Sumo wrestlers by Hokusai, from a collection of woodblock print sketches begun in 1814. Photograph: Corbis via Getty

It’s important to remember that Hokusai was a thoroughly commercial artist, relying on a large turnover of sales of his low-cost prints and the many illustrated books he produced throughout his life. Despite his artistic success, he seems to have been permanently on the brink of bankruptcy, largely a result of financial ineptness. After the death of his second wife, in 1828, Hokusai’s daughter, Katsushika Ōi, returned to live with her father and provided him with support. Ōi was herself a talented painter and worked alongside her father in their cramped and messy studio.
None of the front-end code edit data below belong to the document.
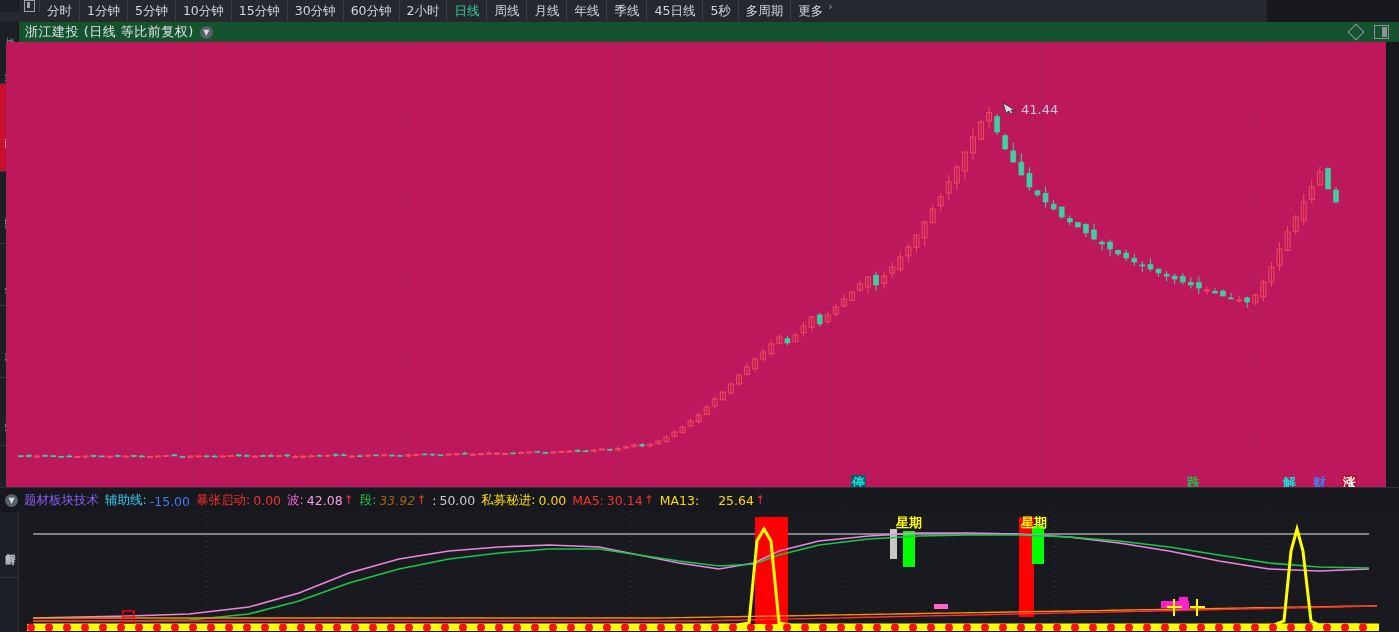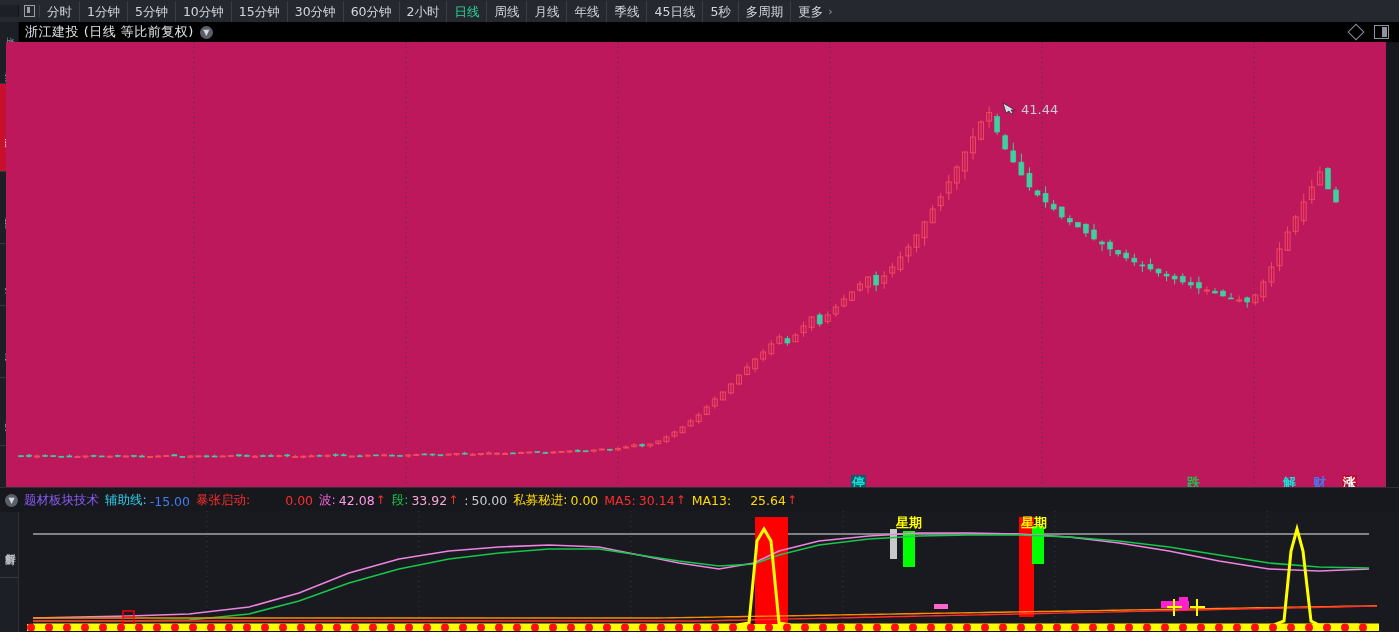"分时" .toolbar { align-items: center -> flex-start; width: 1399px -> 1267px }
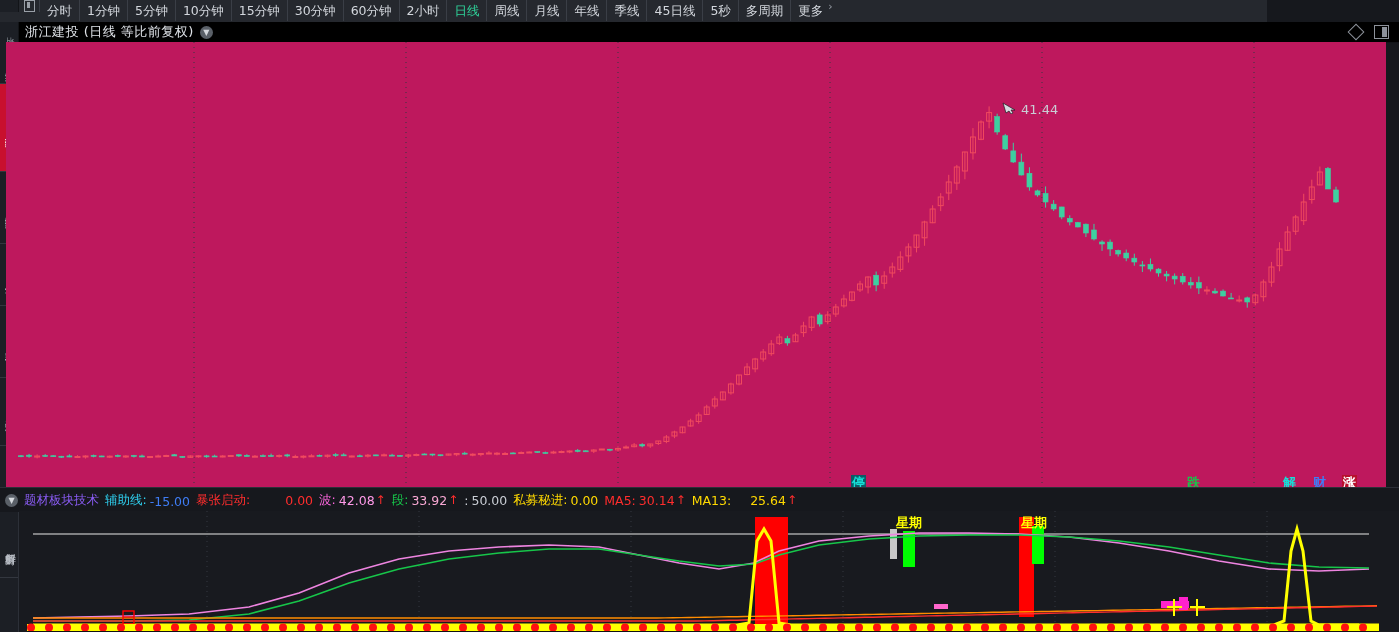"浙江建投 (日线 等比前复权)" .titlebar { background: #000000 -> #14532d }
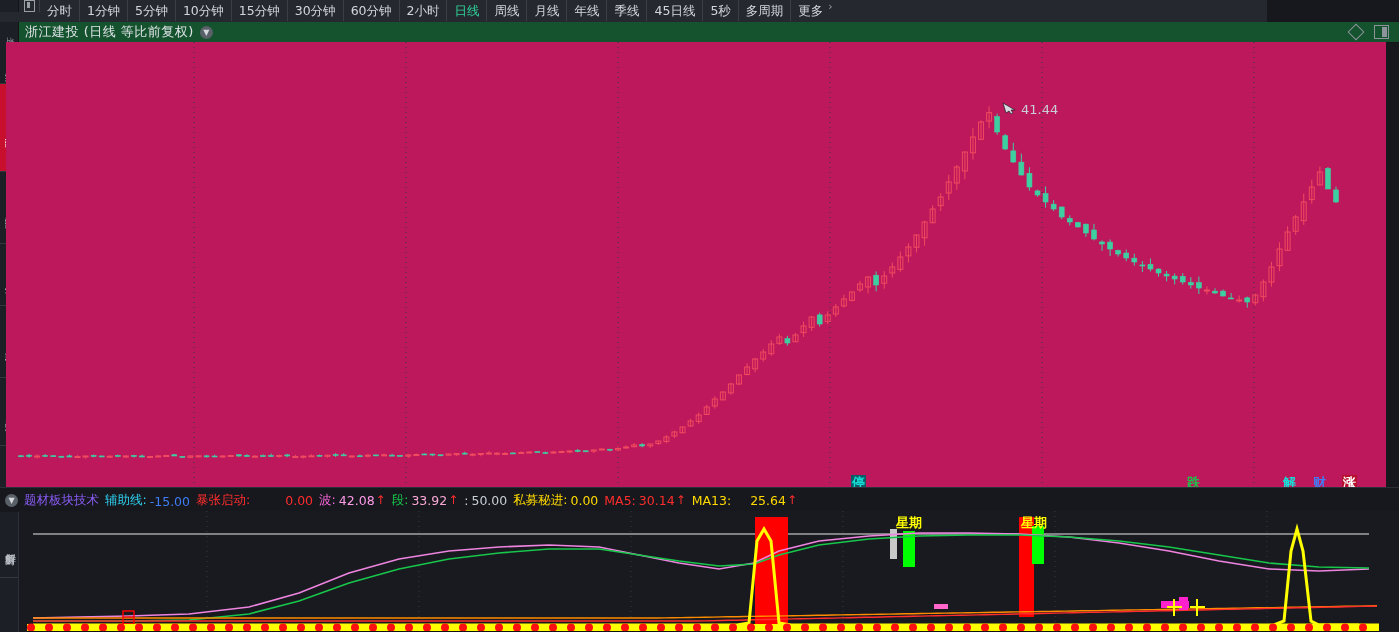"暴张启动:" div.ind-seg { gap: 32px -> none }
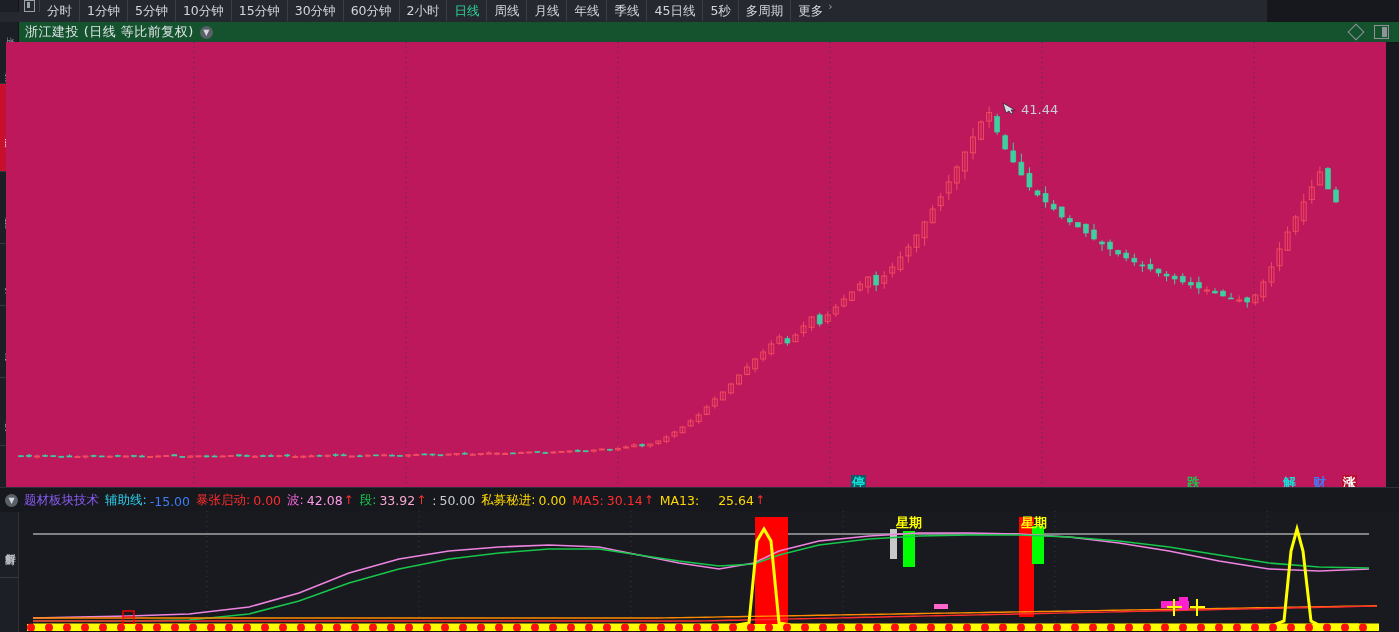"33.92" span { color: #f9a8d4 -> #a16207; font-style: none -> italic }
An image of their situation is preserved in a memory-sketch by Tsuyuki Kōshō, one of Hokusai’s pupils, showing the master in rented lodgings, covered by a quilt, hunched over an ink painting on the tatami mat. Ōi watches him intently, smoking a long tobacco pipe. An inscription on the drawing says that rubbish was piled in the corner of the studio, food wrappings and other detritus. On the wall hung a sign: “We strictly refuse to paint albums or fans” – although you can imagine them taking on the work anyway.

The sketch of Hokusai with his daughter Ōi. Photograph: British Museum

The small handful of Ōi’s paintings that survive show her prodigious talent as an artist. Recent research has shown how she might have contributed to her father’s late paintings, which contain elements of her style such as elongated fingers, and depictions of beautiful courtesans (drawn from life in the pleasure district of Yoshiwara, if the 2015 anime film Miss Hokusai is anything to go by).

One of her most impressive paintings, Hua Tuo Operating on the Arm of Guan Yu, a scene from the Chinese historical novel Romance of the Three Kingdoms, has a violent intensity and macabre quality quite unlike her father’s painting. Blood spurts from the arm of the general Guan Yu, who has taken nothing but a bowl of rice wine as anaesthetic, and continues with a game of go. It is one of the few authenticated paintings by Ōi, who disappears from the records following her father’s death in 1849.

Hua Tuo Operating on the Arm of Guan Yu, by Katsushika Ōi. Hanging scroll, ink and colour on silk. Photograph: The Cleveland Museum of Art, Kelvin Smith Fund

Set alongside his prints, Hokusai’s rarely exhibited late paintings – large hanging scrolls on silk and paper – strike a different note. The subjects are often fantastical: a great dragon writhes in a rain cloud rising above Mount Fuji; a seven-headed dragon deity flies in the sky above the monk Nichiren (Hokusai was a devout follower), sitting on a mountain top reading from a sutra scroll.

In small reproduction (the only form I have seen them in), they can appear a little like commercial illustrations, lacking the sense of emotional and atmospheric depth of his prints. A grinning tiger bounding through the snow, painted just a few months before Hokusai’s death, looks almost too quaint and jolly. All the more reason to make the journey to the British Museum and see them in the flesh. As with Hokusai’s prints, the real qualities of colour and surface, of detailed brushwork and painstaking construction, reveal themselves only on close and lingering inspection.

In his 80s, Hokusai was said to draw a Chinese lion or lion dancer every morning, throwing it out of the window to ward off ill luck. A number of these “daily exorcism” drawings still exist (probably thanks to Ōi running out to collect them up), and they are among his most lively and charming works. Hokusai’s only bad luck was to die 10 years short of his century, and never in his own mind to reach the state of artistic immortality, which he estimated would occur at the age of 110 when, as he once wrote, “Each dot, each line, will possess a life of its own.”

Hokusai: Beyond the Great Wave is at the British Museum, London WC1B, from 25 May to 13 August, and at the Abeno Harukas Art Museum, Osaka, from 6 October to 19 November.